3. La personne concernée a le droit de retirer son consentement à tout moment. Le retrait du consentement ne compromet pas la licéité du traitement fondé sur le consentement effectué avant ce retrait. La personne concernée en est informée avant de donner son consentement. Il est aussi simple de retirer que de donner son consentement.
4. Au moment de déterminer si le consentement est donné librement, il y a lieu de tenir le plus grand compte de la question de savoir, entre autres, si l’exécution d’un contrat, y compris la fourniture d’un service, est subordonnée au consentement au traitement de données à caractère personnel qui n’est pas nécessaire à l’exécution dudit contrat.
Le considérant 32 du RGPD précise encore notamment que
Le consentement devrait être donné par un acte positif clair par lequel la personne concernée manifeste de façon libre, spécifique, éclairée et univoque son accord au traitement des données à caractère personnel la concernant, par exemple au moyen d’une déclaration écrite, y compris par voie électronique, ou d’une déclaration orale. Cela pourrait se faire notamment en cochant une case lors de la consultation d’un site internet, en optant pour certains paramètres techniques pour des services de la société de l’information ou au moyen d’une autre déclaration ou d’un autre comportement indiquant clairement dans ce contexte que la personne concernée accepte le traitement proposé de ses données à caractère personnel. Il ne saurait dès lors y avoir de consentement en cas de silence, de cases cochées par défaut ou d’inactivité.
En résumé, à l’instar de ce que prévoyait la directive, le consentement sous le RGPD devra être donné de manière indubitable, après que la personne concernée aura été informée, il ne pourra être valable s’il n’est pas libre, clair et explicitement distinguable d’autres problématiques.

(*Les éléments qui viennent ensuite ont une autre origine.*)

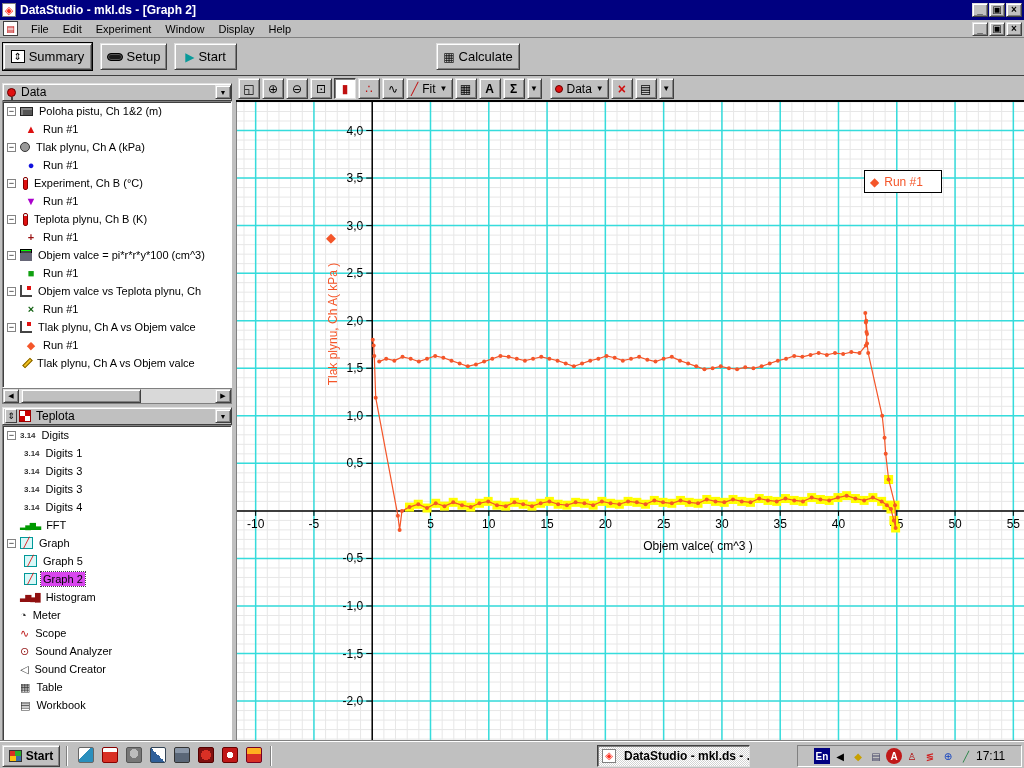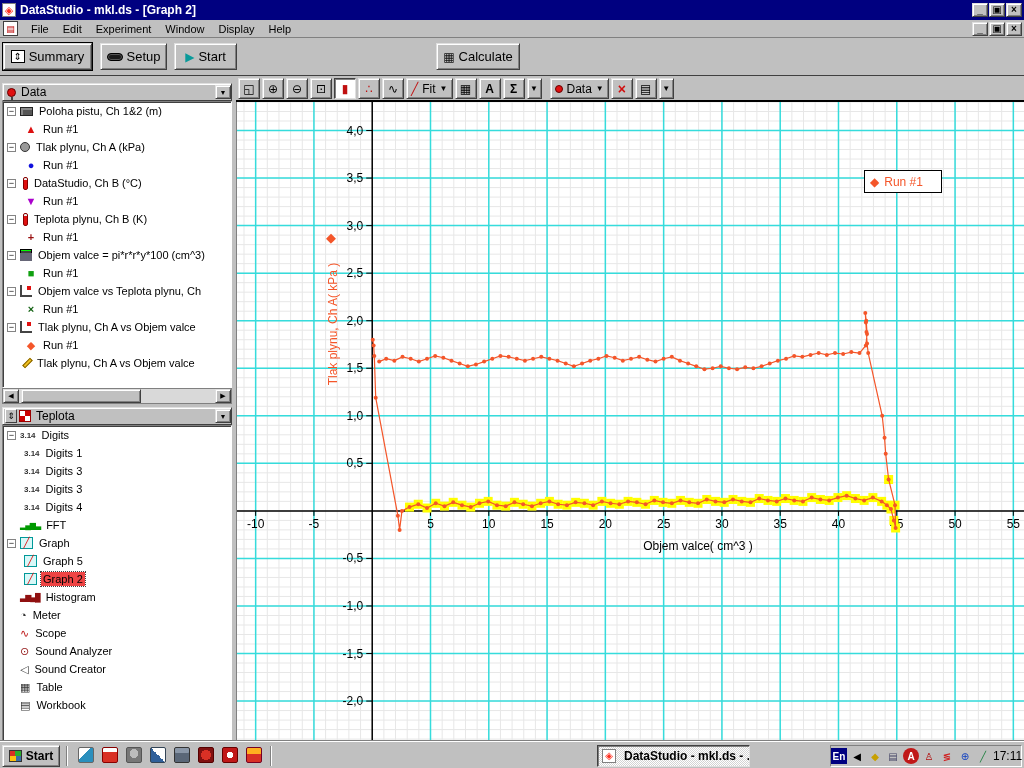"DataStudio, Ch B (°C)" span.lbl { text: DataStudio -> Experiment }
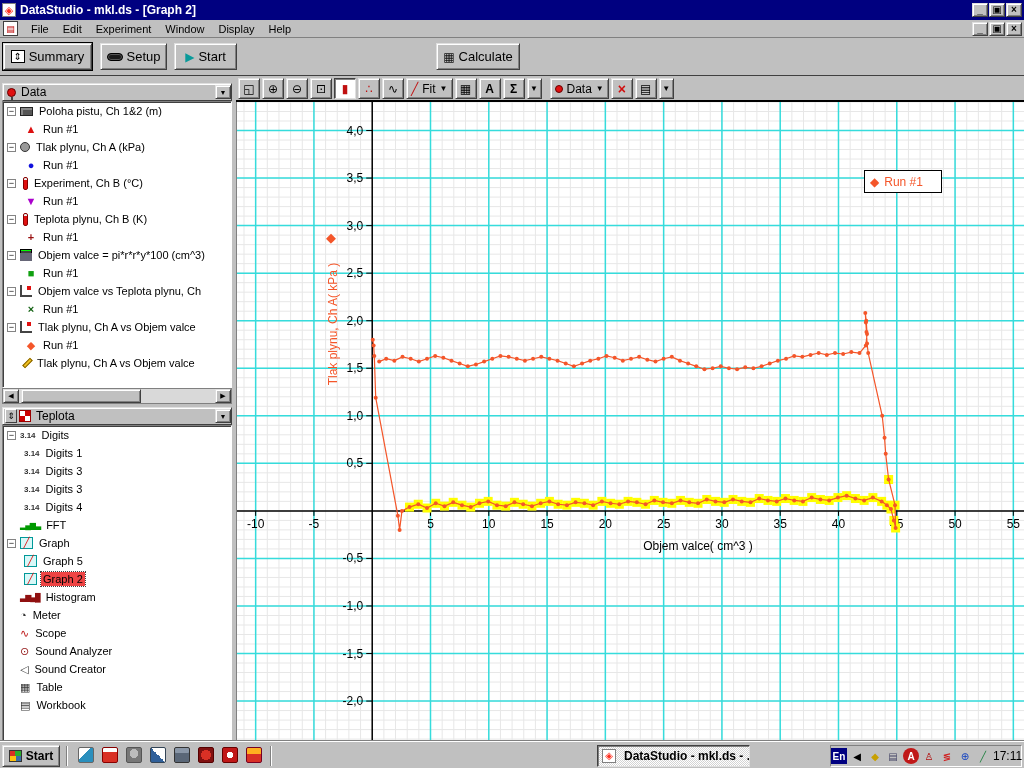"Graph 2" .sel { background: #ef4444 -> #d946ef }
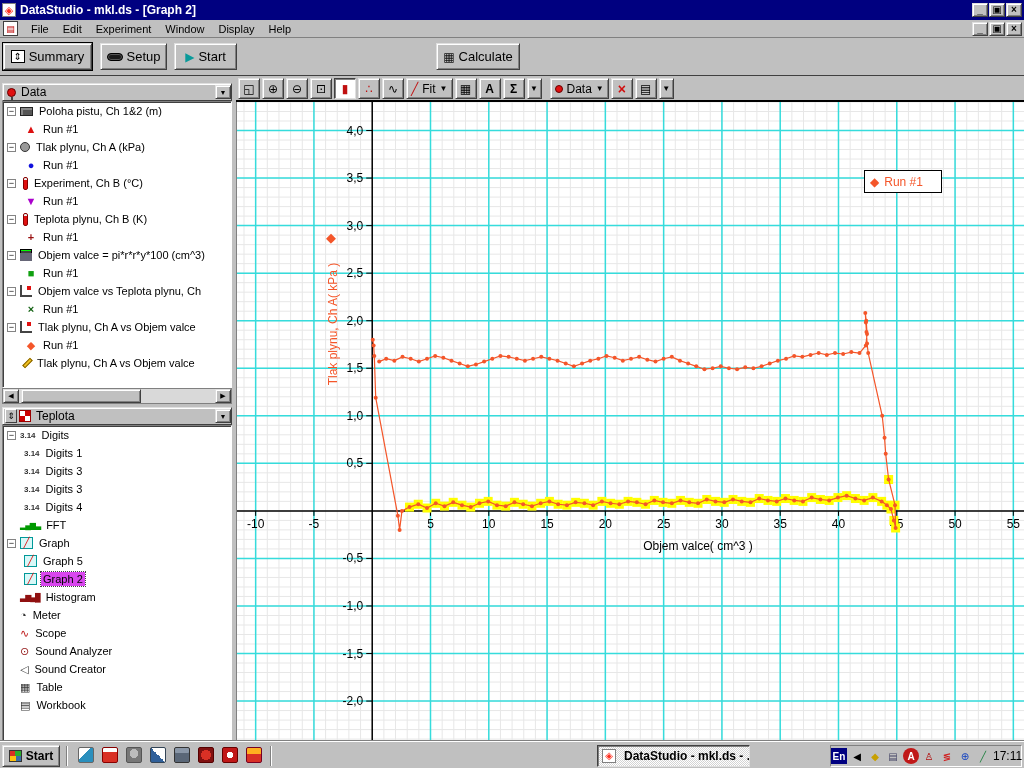"En" #tray { padding: 0 0 -> 0 16px; width: 192px -> 225px }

Des conditions supplémentaires seront spécialement prévues à l’art. 8 RGPD pour les enfants mineurs. C’est une vraie nouveauté, car la directive ne contenait aucune disposition spécifique sur ce sujet.
1. […] le traitement des données à caractère personnel relatives à un enfant est licite lorsque l’enfant est âgé d’au moins 16 ans. Lorsque l’enfant est âgé de moins de 16 ans, ce traitement n’est licite que si, et dans la mesure où, le consentement est donné ou autorisé par le titulaire de la responsabilité parentale à l’égard de l’enfant.
Les États membres peuvent prévoir par la loi un âge inférieur pour ces finalités pour autant que cet âge inférieur ne soit pas en-dessous de 13 ans.
2. Le responsable du traitement s’efforce raisonnablement de vérifier, en pareil cas, que le consentement est donné ou autorisé par le titulaire de la responsabilité parentale à l’égard de l’enfant, compte tenu des moyens technologiques disponibles.
3. […]
Conclusion et implications pratiques
Les dispositions sur le consentement n’ont pas beaucoup évolué entre la directive et le règlement. Ce dernier est surtout plus précis et laisse moins de place à l’ambiguïté et à l’interprétation. Il apporte des dispositions bienvenues concernant la protection des données personnelles des jeunes de moins de 16 ans.
Pour les responsables de traitement, la situation se complique un peu. Ils devront s’assurer d’obtenir et de conserver la preuve que le consentement a été donné (conformément aux conditions du RGPD) par la personne concernée, et ce pour chaque activité. Il impliquera aussi un suivi précis de l’actualité du consentement, c’est-à-dire s’il est encore valable ou s’il a été révoqué.
Ces exigences supplémentaires pourraient inciter les responsables de traitement à se servir d’autres moyens permettant de justifier un traitement de données personnelles, sans le consentement de la personne concernée (cf. art. 6 al. 1 RGPD). Cela ne dispensera pas cependant d’informer la personne concernée du traitement effectué et du moyen utilisé pour légitimer ce traitement.